Matt Holliday (TRADING CARD DB)

September 20, 2005: Rockies pound out frustrations in 20-1 victory over Padres

This article was written by Bob Brustad

Matt Holliday (TRADING CARD DB)The San Diego Padres and Colorado Rockies launched their 2005 seasons with vastly differing sets of expectations. The Padres were coming off of an 87-75 record during the previous season and had aspirations of winning the National League West championship and advancing to the playoffs for the first time since 1998. The Rockies, on the other hand, had already experienced four consecutive losing seasons.

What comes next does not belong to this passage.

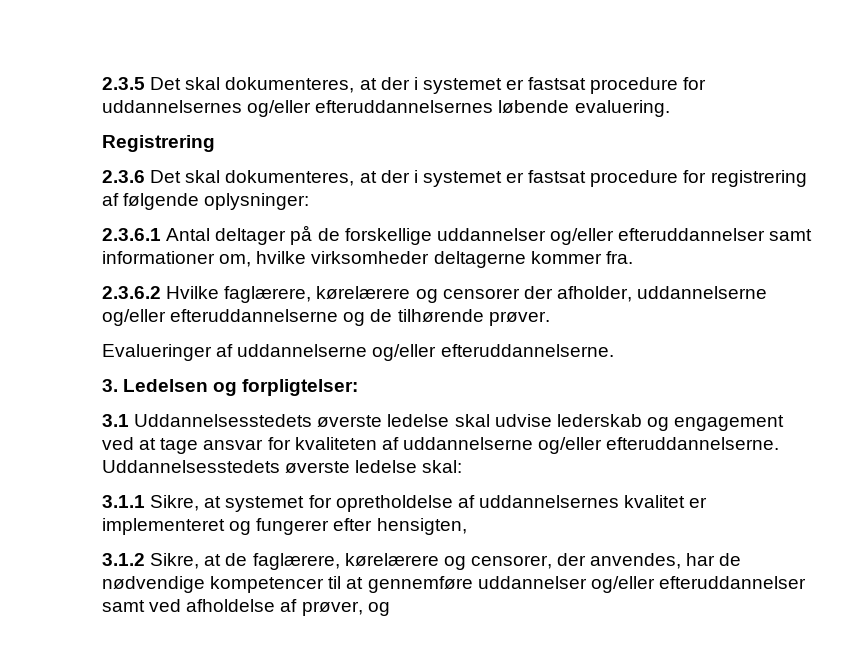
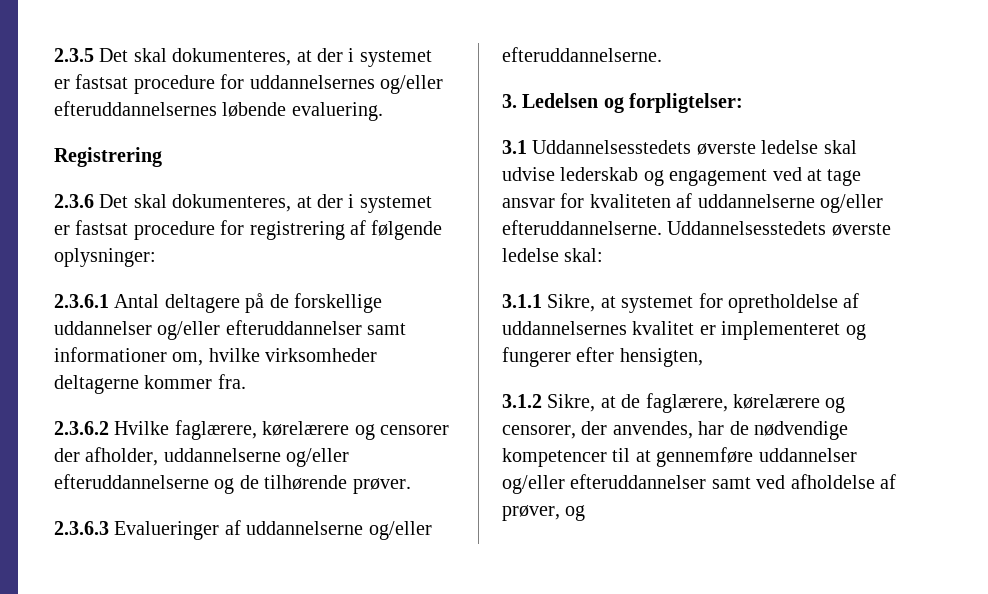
- 2.3.6.1 Antal deltager på de forskellige uddannelser og/eller efteruddannelser samt informationer om, hvilke virksomheder deltagerne kommer fra.
+ 2.3.6.1 Antal deltagere på de forskellige uddannelser og/eller efteruddannelser samt informationer om, hvilke virksomheder deltagerne kommer fra.
- Evalueringer af uddannelserne og/eller efteruddannelserne.
+ 2.3.6.3 Evalueringer af uddannelserne og/eller efteruddannelserne.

Their forecast called for considerable adversity as they were dependent upon a young and relatively inexperienced major-league roster.

Perhaps the two most memorable games for the Rockies during the 2005 campaign came against the Padres at Coors Field. The teams opened their seasons in the afternoon of April 4 and it proved to be a wild, back-and-forth affair in which the Rockies touched up Padres starter Woody Williams for a quick four runs in the first inning only to find themselves on the short end of a 10-8 score as they entered the bottom of the ninth with Trevor Hoffman coming on to close it out for the Padres. With two outs, Cory Sullivan and Aaron Miles delivered hits against Hoffman to tie the game. Clint Barmes then put an exclamation point on the rally by sending the first pitch he saw into the left-field bleachers to deliver the Rockies a 12-10 walk-off victory. The Opening Day win marked the only time that the Rockies were above .500 for the entire campaign. In fact, manager Clint Hurdle’s team lost 35 of its next 49 games to squelch whatever shred of optimism had permeated the clubhouse on Opening Day.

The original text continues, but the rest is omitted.